(Material for this exercise)
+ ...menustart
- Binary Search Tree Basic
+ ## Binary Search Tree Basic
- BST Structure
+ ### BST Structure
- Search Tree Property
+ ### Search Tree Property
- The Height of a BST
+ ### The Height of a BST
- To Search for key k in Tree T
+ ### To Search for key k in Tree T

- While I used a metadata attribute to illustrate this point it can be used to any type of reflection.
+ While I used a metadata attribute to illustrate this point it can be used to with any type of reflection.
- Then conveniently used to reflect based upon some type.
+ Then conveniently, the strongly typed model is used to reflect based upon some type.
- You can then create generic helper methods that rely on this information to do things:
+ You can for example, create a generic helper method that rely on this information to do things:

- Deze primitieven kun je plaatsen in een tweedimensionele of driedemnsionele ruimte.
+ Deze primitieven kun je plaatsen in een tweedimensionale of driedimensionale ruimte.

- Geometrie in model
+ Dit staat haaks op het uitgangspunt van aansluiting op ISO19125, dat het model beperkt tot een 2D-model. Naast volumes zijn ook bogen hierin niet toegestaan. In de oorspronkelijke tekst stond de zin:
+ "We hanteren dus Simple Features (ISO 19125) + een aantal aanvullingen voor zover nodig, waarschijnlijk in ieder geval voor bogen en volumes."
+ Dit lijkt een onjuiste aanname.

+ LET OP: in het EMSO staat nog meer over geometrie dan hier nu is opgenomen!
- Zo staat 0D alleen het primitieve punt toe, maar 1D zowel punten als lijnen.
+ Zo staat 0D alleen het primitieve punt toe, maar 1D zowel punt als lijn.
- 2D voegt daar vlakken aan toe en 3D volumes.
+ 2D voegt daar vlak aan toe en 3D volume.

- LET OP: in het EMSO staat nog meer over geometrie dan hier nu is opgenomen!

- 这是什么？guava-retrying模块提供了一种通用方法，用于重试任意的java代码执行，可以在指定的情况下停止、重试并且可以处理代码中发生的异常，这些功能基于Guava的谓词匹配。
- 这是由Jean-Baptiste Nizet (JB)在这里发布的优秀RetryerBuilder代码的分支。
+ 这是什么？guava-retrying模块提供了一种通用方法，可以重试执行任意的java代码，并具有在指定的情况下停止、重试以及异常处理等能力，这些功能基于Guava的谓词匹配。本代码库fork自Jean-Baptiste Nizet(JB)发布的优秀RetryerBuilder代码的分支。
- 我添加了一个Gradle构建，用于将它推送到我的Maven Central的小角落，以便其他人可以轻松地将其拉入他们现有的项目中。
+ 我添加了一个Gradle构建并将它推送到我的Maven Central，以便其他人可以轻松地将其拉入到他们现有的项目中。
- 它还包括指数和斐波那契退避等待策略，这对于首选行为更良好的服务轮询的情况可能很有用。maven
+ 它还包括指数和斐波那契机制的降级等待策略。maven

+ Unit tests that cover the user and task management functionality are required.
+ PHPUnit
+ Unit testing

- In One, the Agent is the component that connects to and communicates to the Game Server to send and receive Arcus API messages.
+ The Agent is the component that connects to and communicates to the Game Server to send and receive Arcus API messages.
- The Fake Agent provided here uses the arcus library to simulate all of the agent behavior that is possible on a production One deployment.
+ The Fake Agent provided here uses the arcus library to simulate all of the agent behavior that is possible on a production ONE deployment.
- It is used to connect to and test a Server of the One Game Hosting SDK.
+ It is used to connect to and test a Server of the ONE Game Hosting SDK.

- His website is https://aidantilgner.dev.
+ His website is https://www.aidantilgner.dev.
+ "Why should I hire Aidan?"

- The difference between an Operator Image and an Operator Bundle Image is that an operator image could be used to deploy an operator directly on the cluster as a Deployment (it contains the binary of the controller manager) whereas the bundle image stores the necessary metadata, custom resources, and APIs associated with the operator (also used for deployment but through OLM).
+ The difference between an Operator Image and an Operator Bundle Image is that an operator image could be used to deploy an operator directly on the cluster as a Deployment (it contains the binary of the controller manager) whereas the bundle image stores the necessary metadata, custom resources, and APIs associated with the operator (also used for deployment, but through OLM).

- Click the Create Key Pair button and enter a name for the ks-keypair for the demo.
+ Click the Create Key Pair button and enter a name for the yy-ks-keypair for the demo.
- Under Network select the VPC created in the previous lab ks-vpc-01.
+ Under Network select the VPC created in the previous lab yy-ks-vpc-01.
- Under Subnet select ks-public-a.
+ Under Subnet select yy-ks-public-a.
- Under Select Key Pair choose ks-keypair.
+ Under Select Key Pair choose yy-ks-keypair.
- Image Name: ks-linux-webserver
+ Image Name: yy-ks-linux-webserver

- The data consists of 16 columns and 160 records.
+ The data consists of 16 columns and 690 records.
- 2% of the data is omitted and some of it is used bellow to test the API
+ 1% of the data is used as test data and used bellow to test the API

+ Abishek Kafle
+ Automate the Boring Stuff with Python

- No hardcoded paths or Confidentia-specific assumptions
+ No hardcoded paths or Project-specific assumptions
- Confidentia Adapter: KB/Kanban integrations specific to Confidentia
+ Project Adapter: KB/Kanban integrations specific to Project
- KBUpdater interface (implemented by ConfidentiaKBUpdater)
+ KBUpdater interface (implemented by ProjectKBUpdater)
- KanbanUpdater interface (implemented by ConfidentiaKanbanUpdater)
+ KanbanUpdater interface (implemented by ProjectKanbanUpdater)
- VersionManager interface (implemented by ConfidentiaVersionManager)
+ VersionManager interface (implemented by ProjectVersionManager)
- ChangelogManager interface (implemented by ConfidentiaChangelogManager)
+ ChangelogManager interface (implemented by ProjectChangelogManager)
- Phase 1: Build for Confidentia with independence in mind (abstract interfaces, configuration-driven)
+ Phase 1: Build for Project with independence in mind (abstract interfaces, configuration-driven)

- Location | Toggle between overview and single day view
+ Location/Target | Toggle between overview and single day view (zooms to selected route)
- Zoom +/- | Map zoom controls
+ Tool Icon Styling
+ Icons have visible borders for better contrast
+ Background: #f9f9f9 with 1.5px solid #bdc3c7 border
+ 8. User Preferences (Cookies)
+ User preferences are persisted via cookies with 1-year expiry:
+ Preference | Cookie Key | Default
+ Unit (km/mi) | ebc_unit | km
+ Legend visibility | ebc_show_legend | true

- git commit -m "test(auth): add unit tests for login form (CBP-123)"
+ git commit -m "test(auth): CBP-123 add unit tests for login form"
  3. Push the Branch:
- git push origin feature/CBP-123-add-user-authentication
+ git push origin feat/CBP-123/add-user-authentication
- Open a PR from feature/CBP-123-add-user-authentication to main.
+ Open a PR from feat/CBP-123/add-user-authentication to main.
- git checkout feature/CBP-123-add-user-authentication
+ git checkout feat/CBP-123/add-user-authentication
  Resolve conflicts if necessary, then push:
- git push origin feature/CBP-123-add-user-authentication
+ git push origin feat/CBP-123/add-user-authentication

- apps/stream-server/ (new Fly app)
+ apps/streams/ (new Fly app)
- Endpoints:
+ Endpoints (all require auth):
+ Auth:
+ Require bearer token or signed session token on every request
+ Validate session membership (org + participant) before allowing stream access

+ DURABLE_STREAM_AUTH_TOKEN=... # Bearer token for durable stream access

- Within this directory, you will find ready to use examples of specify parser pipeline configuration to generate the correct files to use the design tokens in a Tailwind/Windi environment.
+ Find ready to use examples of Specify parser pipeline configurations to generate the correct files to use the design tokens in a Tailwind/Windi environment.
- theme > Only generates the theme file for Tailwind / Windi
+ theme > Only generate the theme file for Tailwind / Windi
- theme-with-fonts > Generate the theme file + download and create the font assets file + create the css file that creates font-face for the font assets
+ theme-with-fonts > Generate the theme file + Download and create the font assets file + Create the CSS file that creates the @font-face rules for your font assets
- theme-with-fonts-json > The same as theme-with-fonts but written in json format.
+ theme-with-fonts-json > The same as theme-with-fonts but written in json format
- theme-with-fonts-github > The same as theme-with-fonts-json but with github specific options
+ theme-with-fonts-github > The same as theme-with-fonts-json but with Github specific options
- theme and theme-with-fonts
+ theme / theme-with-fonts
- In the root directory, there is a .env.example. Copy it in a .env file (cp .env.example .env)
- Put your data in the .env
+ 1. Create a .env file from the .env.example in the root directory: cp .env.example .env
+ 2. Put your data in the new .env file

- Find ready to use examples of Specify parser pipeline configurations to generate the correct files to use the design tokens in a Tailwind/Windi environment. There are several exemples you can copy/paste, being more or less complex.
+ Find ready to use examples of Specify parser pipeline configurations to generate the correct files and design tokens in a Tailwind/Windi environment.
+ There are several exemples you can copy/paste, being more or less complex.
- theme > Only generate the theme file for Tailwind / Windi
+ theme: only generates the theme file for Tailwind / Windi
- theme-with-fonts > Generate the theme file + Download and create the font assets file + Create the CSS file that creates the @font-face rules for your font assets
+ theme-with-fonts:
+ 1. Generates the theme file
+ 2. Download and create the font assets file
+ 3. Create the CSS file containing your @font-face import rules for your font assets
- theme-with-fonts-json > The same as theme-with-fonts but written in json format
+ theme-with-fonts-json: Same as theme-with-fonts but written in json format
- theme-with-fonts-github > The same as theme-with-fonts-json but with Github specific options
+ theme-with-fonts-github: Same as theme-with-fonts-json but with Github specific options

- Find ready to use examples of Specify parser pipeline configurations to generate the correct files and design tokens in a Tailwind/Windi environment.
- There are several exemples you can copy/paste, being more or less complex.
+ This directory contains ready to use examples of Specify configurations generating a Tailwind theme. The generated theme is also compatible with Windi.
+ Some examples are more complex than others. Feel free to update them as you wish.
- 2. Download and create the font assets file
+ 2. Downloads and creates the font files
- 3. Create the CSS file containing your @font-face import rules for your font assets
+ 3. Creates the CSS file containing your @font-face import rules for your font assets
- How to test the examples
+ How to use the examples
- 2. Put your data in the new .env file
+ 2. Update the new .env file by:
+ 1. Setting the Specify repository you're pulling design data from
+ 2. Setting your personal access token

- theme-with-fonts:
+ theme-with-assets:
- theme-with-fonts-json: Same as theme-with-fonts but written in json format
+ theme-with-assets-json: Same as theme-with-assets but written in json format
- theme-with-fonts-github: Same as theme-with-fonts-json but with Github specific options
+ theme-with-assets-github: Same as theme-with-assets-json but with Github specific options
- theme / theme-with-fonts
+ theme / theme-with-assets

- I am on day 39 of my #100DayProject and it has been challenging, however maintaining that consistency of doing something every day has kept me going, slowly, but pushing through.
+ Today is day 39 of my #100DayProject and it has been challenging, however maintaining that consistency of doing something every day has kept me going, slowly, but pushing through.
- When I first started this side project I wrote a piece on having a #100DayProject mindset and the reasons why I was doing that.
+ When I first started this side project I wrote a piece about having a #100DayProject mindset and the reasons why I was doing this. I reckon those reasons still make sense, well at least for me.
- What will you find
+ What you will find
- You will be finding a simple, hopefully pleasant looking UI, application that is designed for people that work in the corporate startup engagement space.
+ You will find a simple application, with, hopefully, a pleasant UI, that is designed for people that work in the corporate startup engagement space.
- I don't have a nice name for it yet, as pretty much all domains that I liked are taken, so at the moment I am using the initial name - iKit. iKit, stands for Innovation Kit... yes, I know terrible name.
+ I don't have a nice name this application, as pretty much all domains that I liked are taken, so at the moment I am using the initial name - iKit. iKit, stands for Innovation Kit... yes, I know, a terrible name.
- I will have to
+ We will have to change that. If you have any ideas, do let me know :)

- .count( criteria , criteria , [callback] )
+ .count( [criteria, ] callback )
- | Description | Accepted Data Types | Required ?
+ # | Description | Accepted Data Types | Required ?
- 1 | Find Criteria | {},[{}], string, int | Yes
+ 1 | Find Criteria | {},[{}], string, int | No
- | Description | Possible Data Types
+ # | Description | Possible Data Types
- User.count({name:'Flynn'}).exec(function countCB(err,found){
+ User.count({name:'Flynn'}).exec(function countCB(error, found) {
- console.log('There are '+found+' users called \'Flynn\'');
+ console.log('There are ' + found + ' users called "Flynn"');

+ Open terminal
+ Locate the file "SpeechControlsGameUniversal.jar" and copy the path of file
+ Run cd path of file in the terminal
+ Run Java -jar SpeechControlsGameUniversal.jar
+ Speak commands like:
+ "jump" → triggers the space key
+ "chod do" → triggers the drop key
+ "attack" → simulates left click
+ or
(End Material for this exercise)
Task: In your answer, include only the lines above starting at the line that holds "- Binary Search Tree Basic" and ending at the line that holds "with any type of reflection.", copied exactly.

Solution to the problem:
- Binary Search Tree Basic
+ ## Binary Search Tree Basic
- BST Structure
+ ### BST Structure
- Search Tree Property
+ ### Search Tree Property
- The Height of a BST
+ ### The Height of a BST
- To Search for key k in Tree T
+ ### To Search for key k in Tree T

- While I used a metadata attribute to illustrate this point it can be used to any type of reflection.
+ While I used a metadata attribute to illustrate this point it can be used to with any type of reflection.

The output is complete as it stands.